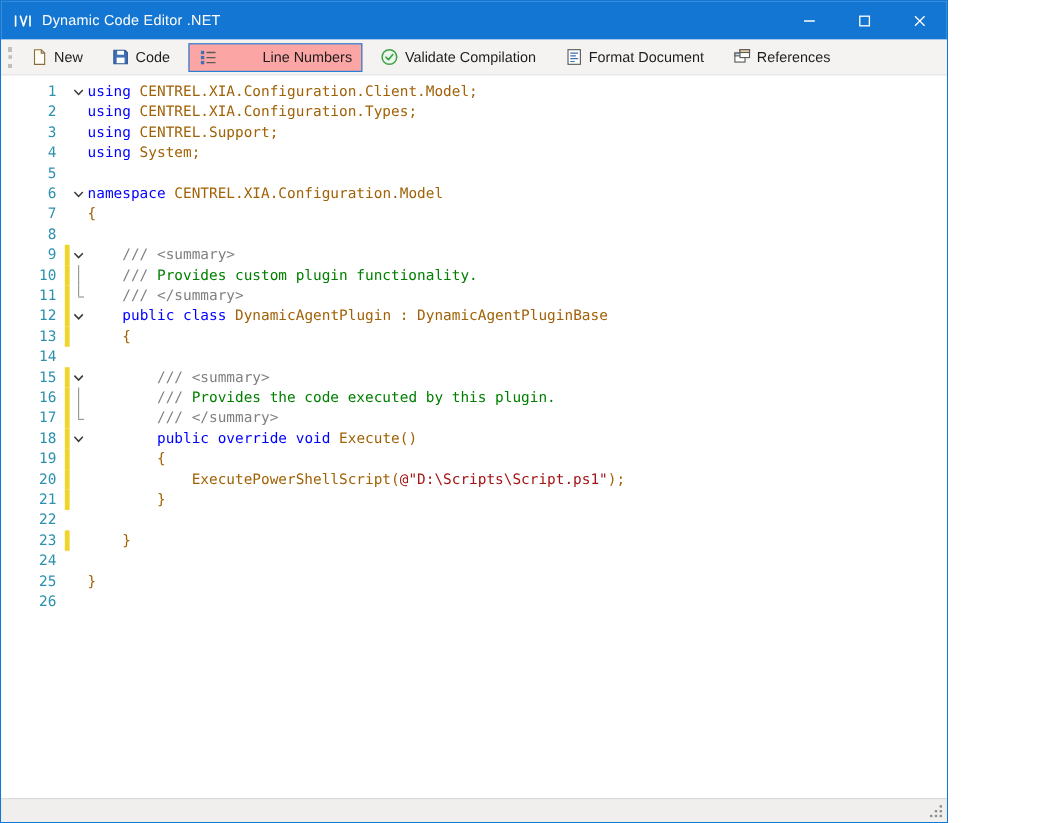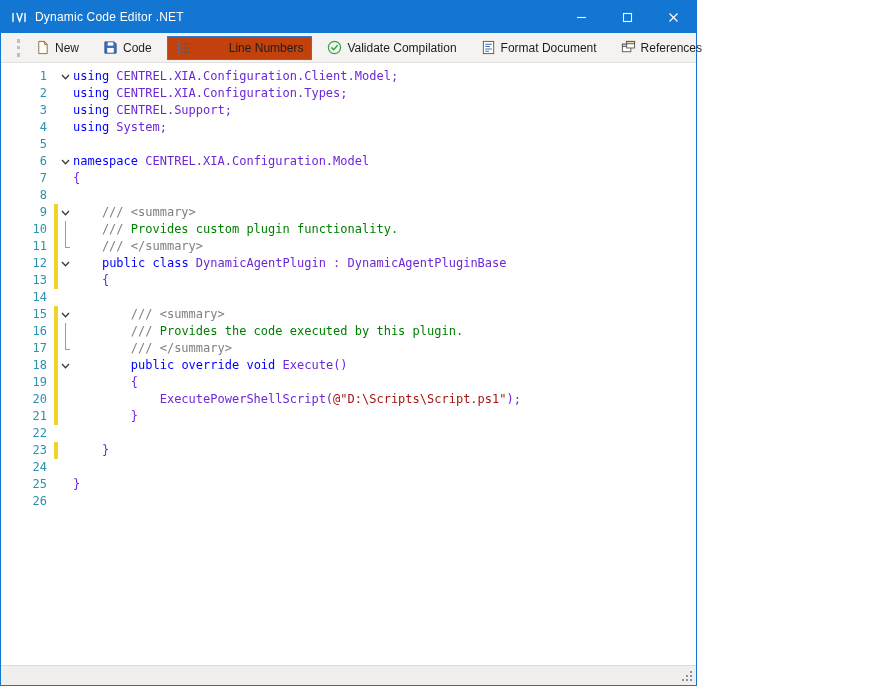--- a/index.html
+++ b/index.html
@@ -11,7 +11,7 @@
     overflow:hidden;
   }
   .window {
-    width:697px; height:686px;
+    width:790px; height:686px;
     border:1px solid var(--accent,#1376d2);
     display:flex; flex-direction:column;
     background:#fff;

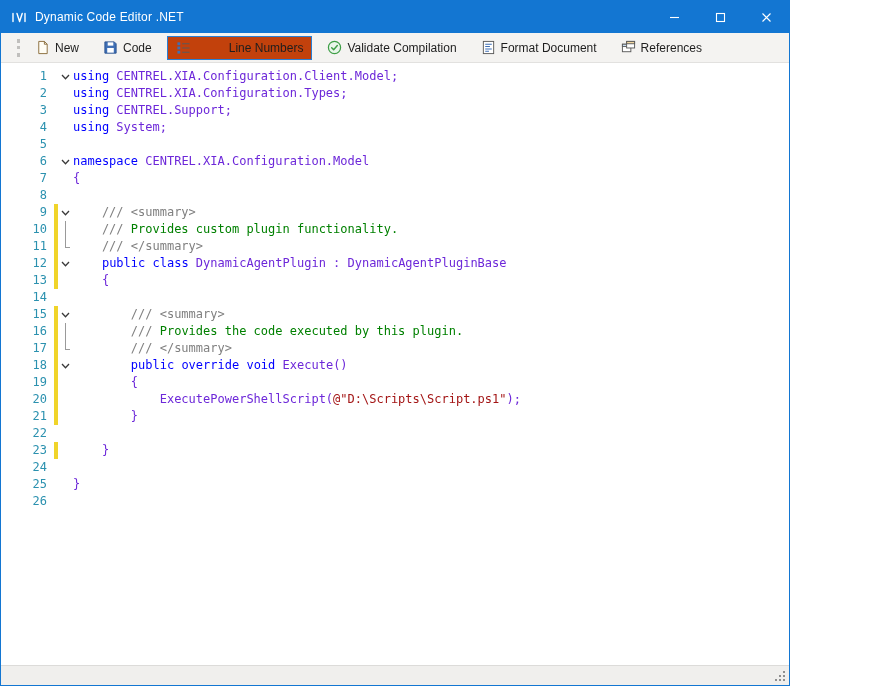--- a/index.html
+++ b/index.html
@@ -38,7 +38,7 @@
     background:#f4f3f1;
     border-bottom:1px solid #e2e1df;
     display:flex; align-items:center;
-    padding:0 14px;
+    padding:0 4px;
   }
   .toolbar-grip {
     width:3px; height:18px;

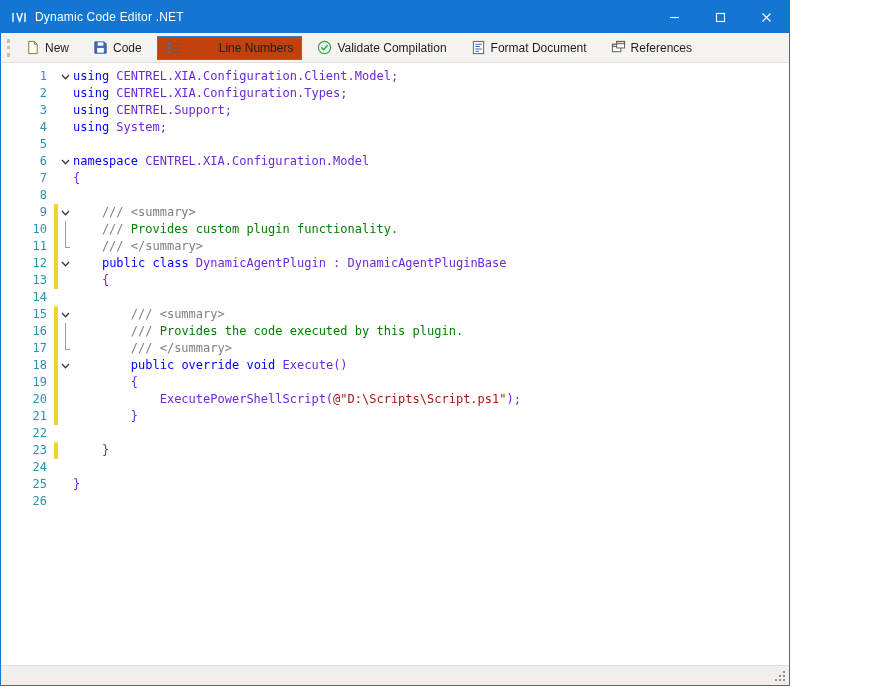--- a/index.html
+++ b/index.html
@@ -54,7 +54,7 @@
     font-size:12px; color:#1e1e1e;
     cursor:pointer; white-space:nowrap;
   }
-  .tb-btn.active { border-color:#2a7fd4; background:#c2410c;gap:38px; }
+  .tb-btn.active { border-color:#2a7fd4; background:#fca5a5;gap:38px; }
   .tb-icon { display:flex; align-items:center; }
   
   .editor {

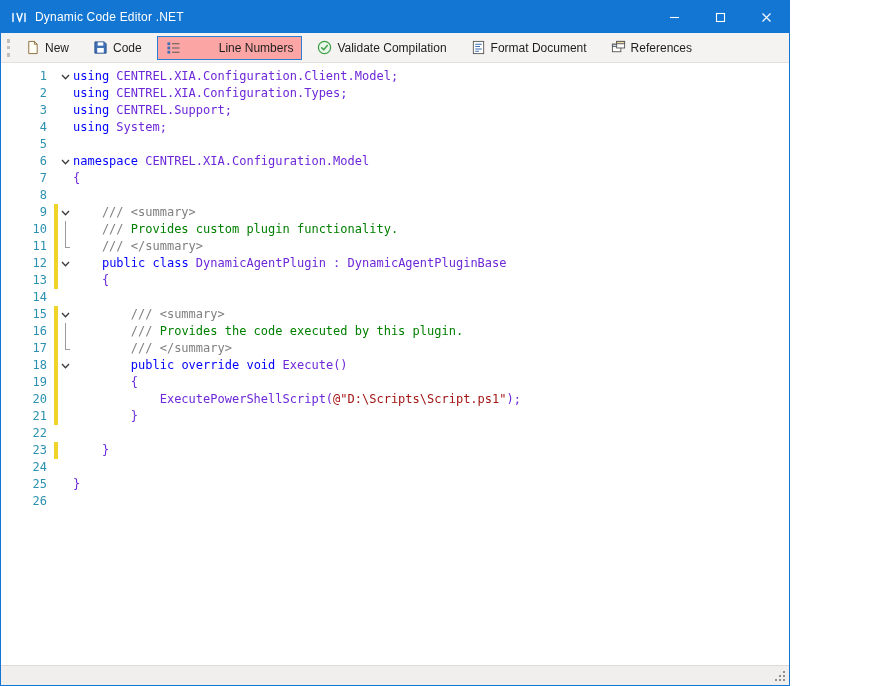--- a/index.html
+++ b/index.html
@@ -96,7 +96,7 @@
     color:#000;
   }
   .tok-k { color:var(--keyword,#0000ff); }
-  .tok-p { color:#6d28d9; }
+  .tok-p { color:#a16207; }
   .tok-c { color:var(--comment,#008000);text-align:right; }
   .tok-g { color:var(--docGray,#808080); }
   .tok-s { color:var(--string,#a31515); }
______
## Directions:
What is needed is an exact printout of all the entries, without the pictures.

## Result of the exercise:
--- a/index.html
+++ b/index.html
@@ -11,7 +11,7 @@
     overflow:hidden;
   }
   .window {
-    width:697px; height:686px;
+    width:790px; height:686px;
     border:1px solid var(--accent,#1376d2);
     display:flex; flex-direction:column;
     background:#fff;

--- a/index.html
+++ b/index.html
@@ -38,7 +38,7 @@
     background:#f4f3f1;
     border-bottom:1px solid #e2e1df;
     display:flex; align-items:center;
-    padding:0 14px;
+    padding:0 4px;
   }
   .toolbar-grip {
     width:3px; height:18px;

--- a/index.html
+++ b/index.html
@@ -54,7 +54,7 @@
     font-size:12px; color:#1e1e1e;
     cursor:pointer; white-space:nowrap;
   }
-  .tb-btn.active { border-color:#2a7fd4; background:#c2410c;gap:38px; }
+  .tb-btn.active { border-color:#2a7fd4; background:#fca5a5;gap:38px; }
   .tb-icon { display:flex; align-items:center; }
   
   .editor {

--- a/index.html
+++ b/index.html
@@ -96,7 +96,7 @@
     color:#000;
   }
   .tok-k { color:var(--keyword,#0000ff); }
-  .tok-p { color:#6d28d9; }
+  .tok-p { color:#a16207; }
   .tok-c { color:var(--comment,#008000);text-align:right; }
   .tok-g { color:var(--docGray,#808080); }
   .tok-s { color:var(--string,#a31515); }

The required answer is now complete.